Лотта была довольна. Меньше хлопот. И она была права – учёбой племянник не заинтересовался не потому, что был прямым потомком психопата из семьи Гросс, а потому что это было просто одним из проявлений инстинкта самосохранения. По крайней мере, ей хотелось так думать. Снова жить с будущим маньяком под одной крышей не входило в её планы.
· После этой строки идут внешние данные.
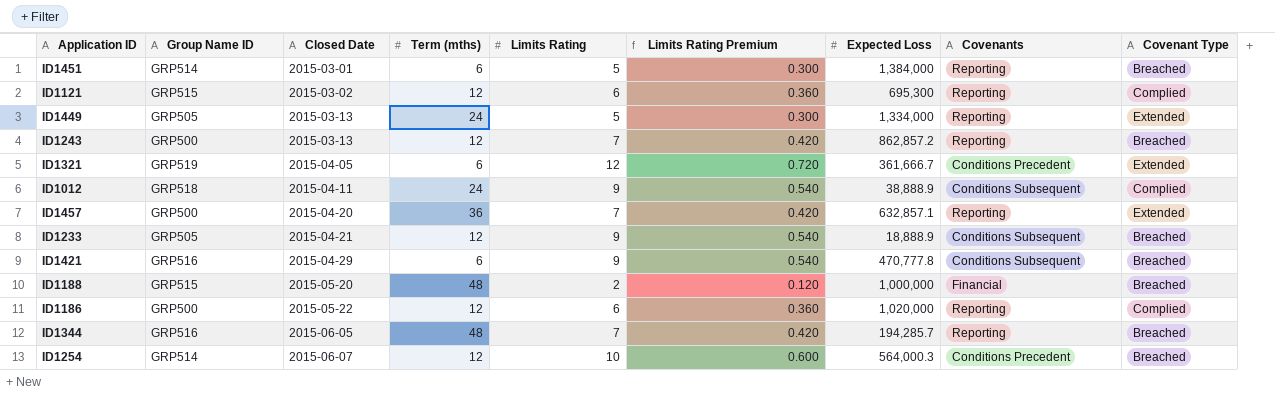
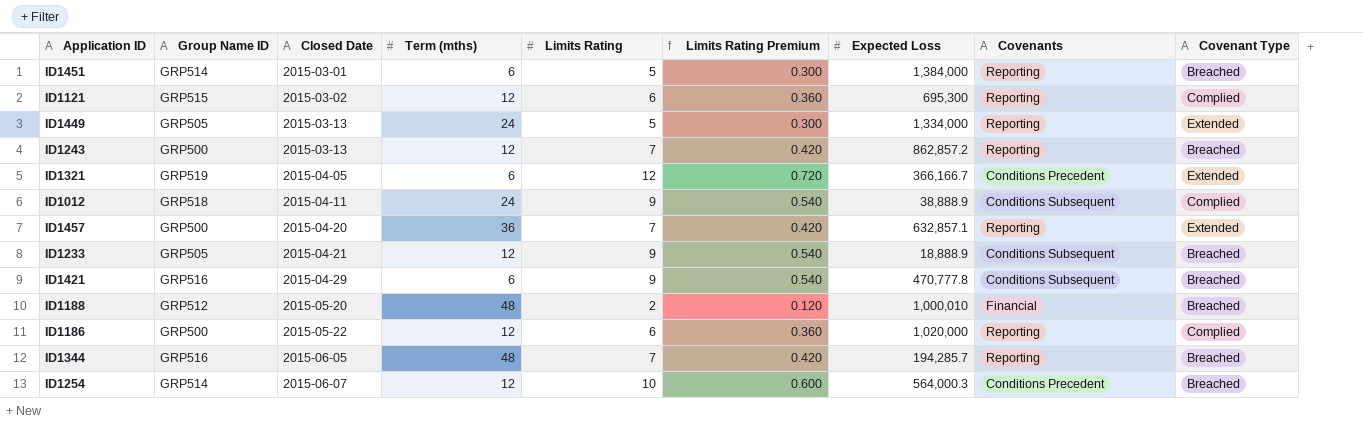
ID1321 | Expected Loss: 361,666.7 -> 366,166.7
ID1188 | Group Name ID: GRP515 -> GRP512
ID1188 | Expected Loss: 1,000,000 -> 1,000,010

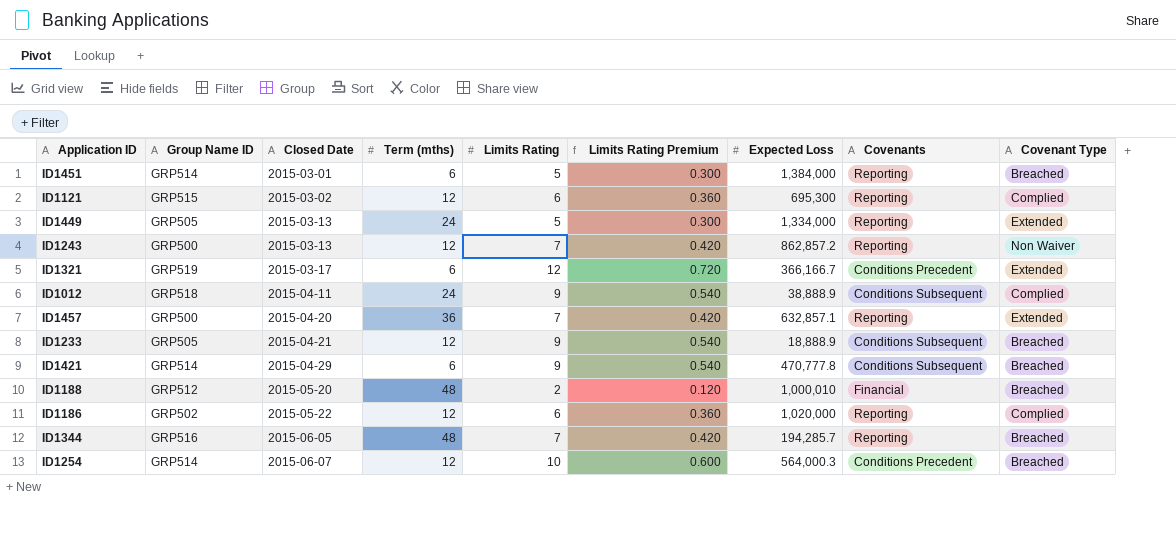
ID1243 | Covenant Type: Breached -> Non Waiver
ID1321 | Closed Date: 2015-04-05 -> 2015-03-17
ID1421 | Group Name ID: GRP516 -> GRP514
ID1186 | Group Name ID: GRP500 -> GRP502

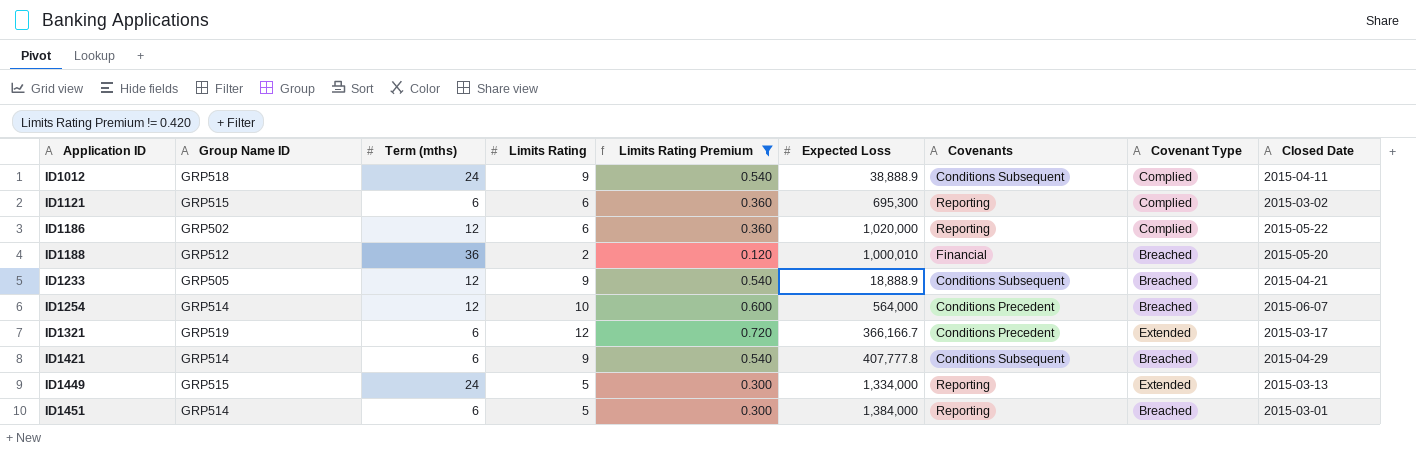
filter: none -> Limits Rating Premium != 0.420
row order: Closed Date ascending -> Application ID ascending
column Closed Date | position: 3 -> 9
ID1121 | Term (mths): 12 -> 6
ID1188 | Term (mths): 48 -> 36
ID1254 | Expected Loss: 564,000.3 -> 564,000
ID1421 | Expected Loss: 470,777.8 -> 407,777.8
ID1449 | Group Name ID: GRP505 -> GRP515

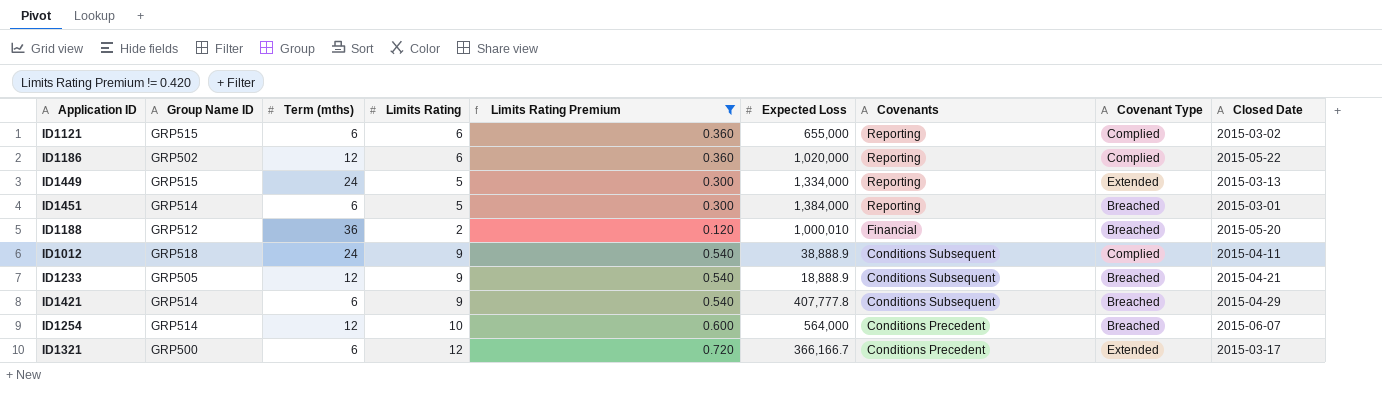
row order: Application ID ascending -> Covenants descending
ID1121 | Expected Loss: 695,300 -> 655,000
ID1321 | Group Name ID: GRP519 -> GRP500

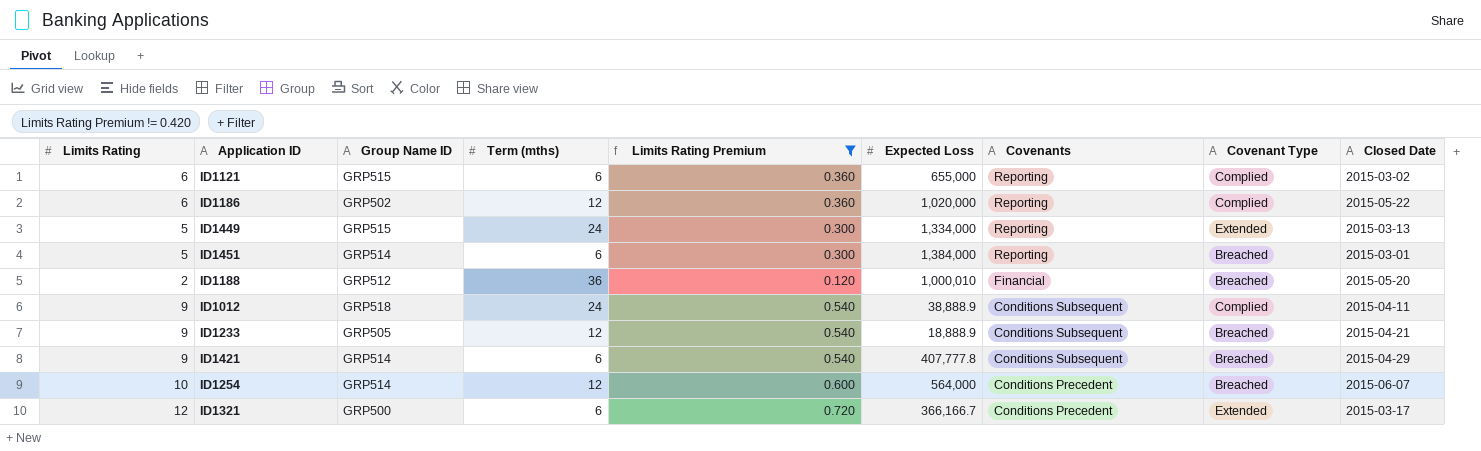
column Limits Rating | position: 4 -> 1

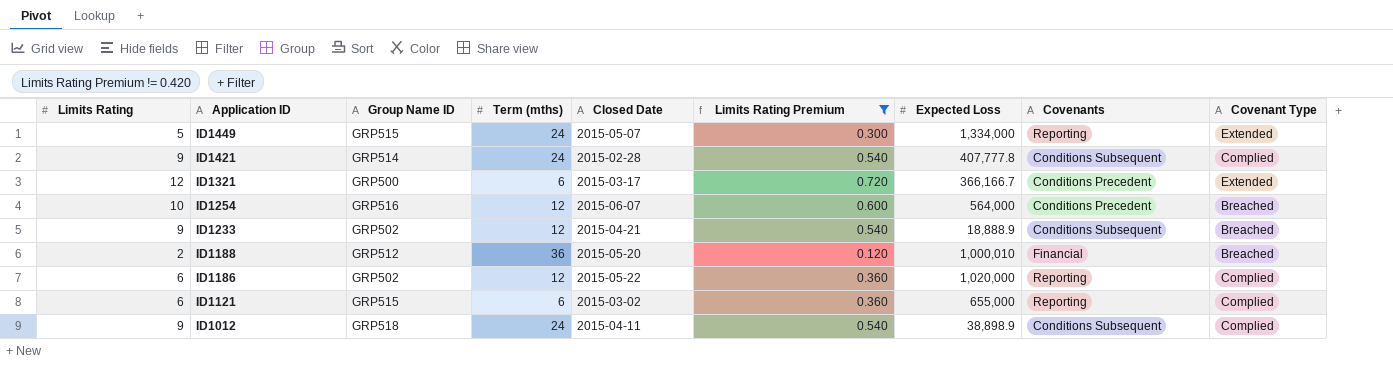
row order: Covenants descending -> Application ID descending
column Closed Date | position: 9 -> 5
row ID1451: 5 | GRP514 | 6 | 0.300 | 1,384,000 | Reporting | Breached | 2015-03-01 -> none
ID1449 | Closed Date: 2015-03-13 -> 2015-05-07
ID1421 | Term (mths): 6 -> 24
ID1421 | Closed Date: 2015-04-29 -> 2015-02-28
ID1421 | Covenant Type: Breached -> Complied
ID1254 | Group Name ID: GRP514 -> GRP516
ID1233 | Group Name ID: GRP505 -> GRP502
ID1012 | Expected Loss: 38,888.9 -> 38,898.9

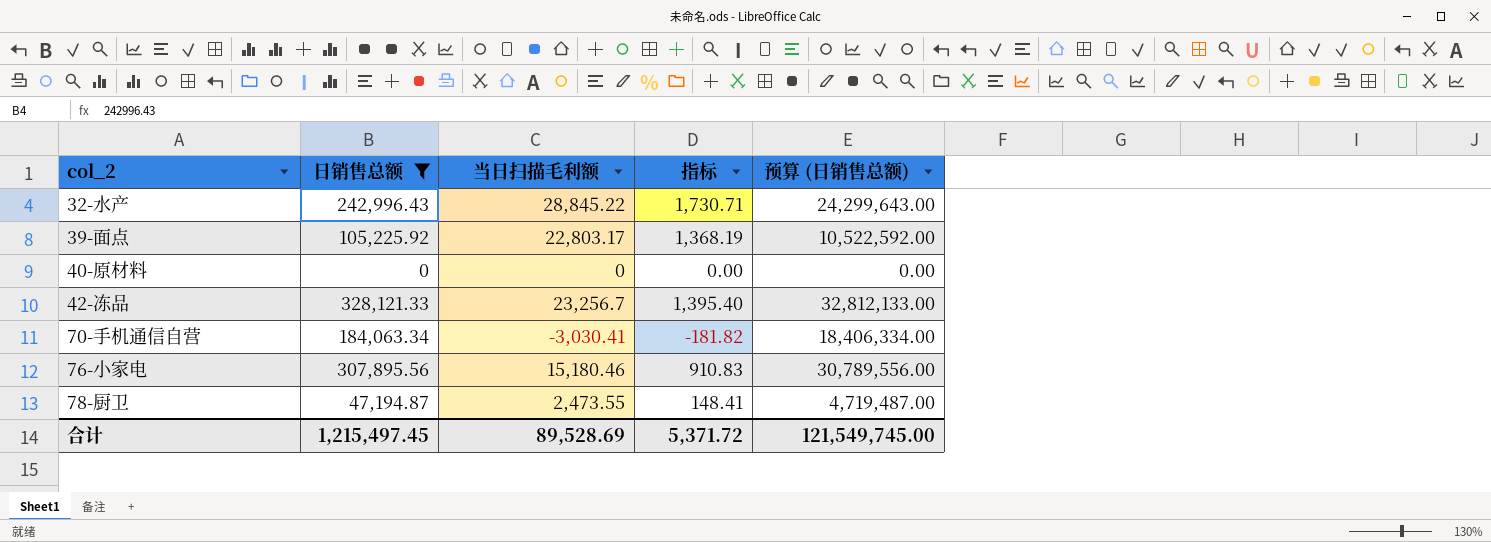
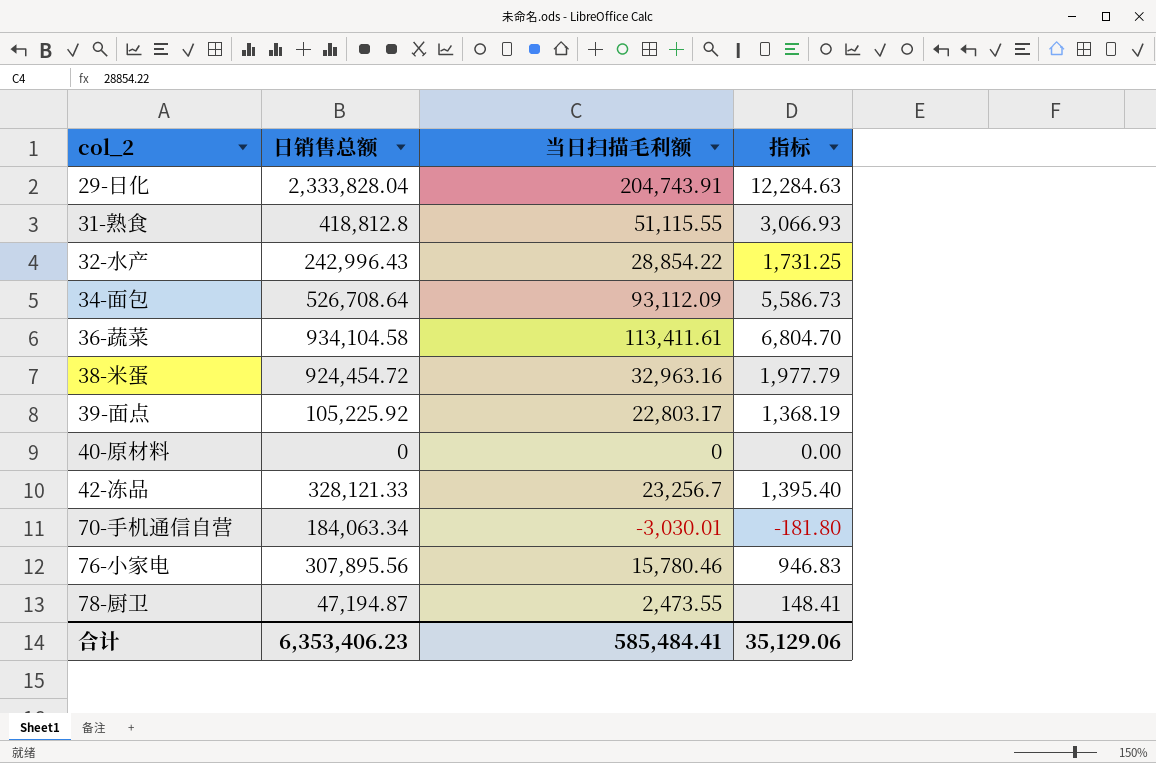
filter: 日销售总额 <= 328,121.33 -> none
column 预算 (日销售总额) | formula: [日销售总额] * 100 -> none
32-水产 | 当日扫描毛利额: 28,845.22 -> 28,854.22
32-水产 | 指标: 1,730.71 -> 1,731.25
70-手机通信自营 | 当日扫描毛利额: -3,030.41 -> -3,030.01
70-手机通信自营 | 指标: -181.82 -> -181.80
76-小家电 | 当日扫描毛利额: 15,180.46 -> 15,780.46
76-小家电 | 指标: 910.83 -> 946.83
合计 | 日销售总额: 1,215,497.45 -> 6,353,406.23
合计 | 当日扫描毛利额: 89,528.69 -> 585,484.41
合计 | 指标: 5,371.72 -> 35,129.06

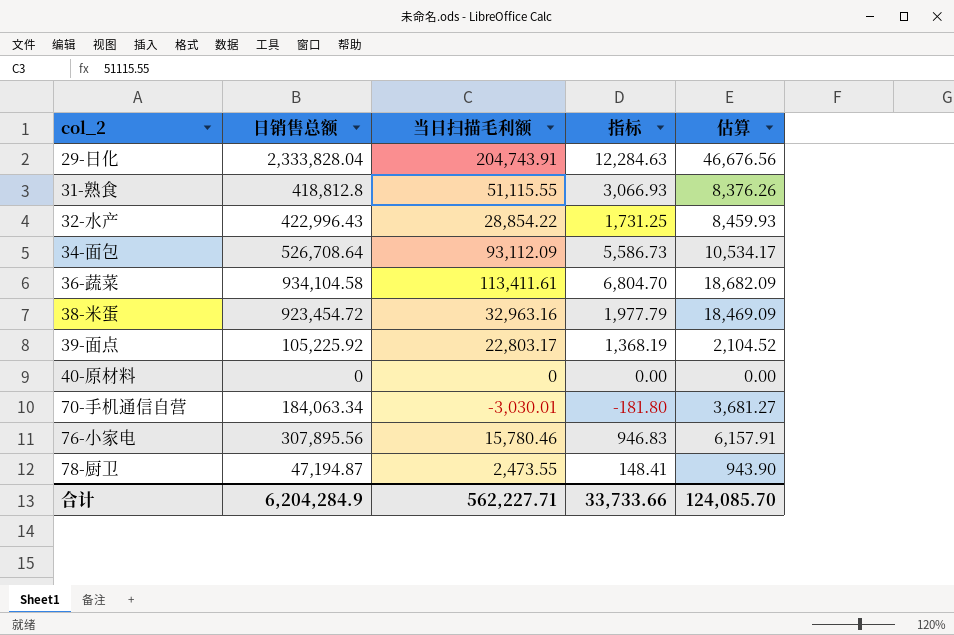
column 估算 | formula: none -> [日销售总额] * 0.02
row 42-冻品: 328,121.33 | 23,256.7 | 1,395.40 -> none
32-水产 | 日销售总额: 242,996.43 -> 422,996.43
38-米蛋 | 日销售总额: 924,454.72 -> 923,454.72
合计 | 日销售总额: 6,353,406.23 -> 6,204,284.9
合计 | 当日扫描毛利额: 585,484.41 -> 562,227.71
合计 | 指标: 35,129.06 -> 33,733.66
Они неофициально заключили молчаливый союз. Они были в своей туманной тишине – сама естественность. Тайная организация. Подпольный альянс. Два искалеченных произведения одного скульптора. Он многому научился со временем. Как не раздражать её. Как правильно и без напоминаний помогать по дому. Научился пользоваться стиральной машинкой, регулярно забрасывая туда вещи – как свои, так и её, ненавязчиво, почти незаметно, фоном посвежевших простыней. Научился аккуратно сбивать дно у всех её многочисленных копилок (некоторые из них принадлежали ещё той прекрасной пожилой даме, да так и стояли полные и нетронутые) и ещё аккуратнее приклеивать его обратно. Лотта долго ни о чём не догадывалась, иногда взвешивая их в руке и недоумевая, на что он живёт и почему он вообще ещё не помер (в то время в ней особенно сильно взыграла тоска по так и не осуществлённому мщению). Поняла, когда одно донце всё-таки отвалилось, выпустив на свободу водопад плоских камешков вместо монет. Вместо того чтобы рассердиться, она рассмеялась – впервые за очень долгое время. После этого она оставляла ему деньги на комоде, а ещё ему больше не нужно было воровато, бесшумно, затаив дыхание таскать еду из холодильника. Он просто почувствовал, что этот этап пройден. Шаг навстречу сделан. Маленький такой, но всё-таки шажок.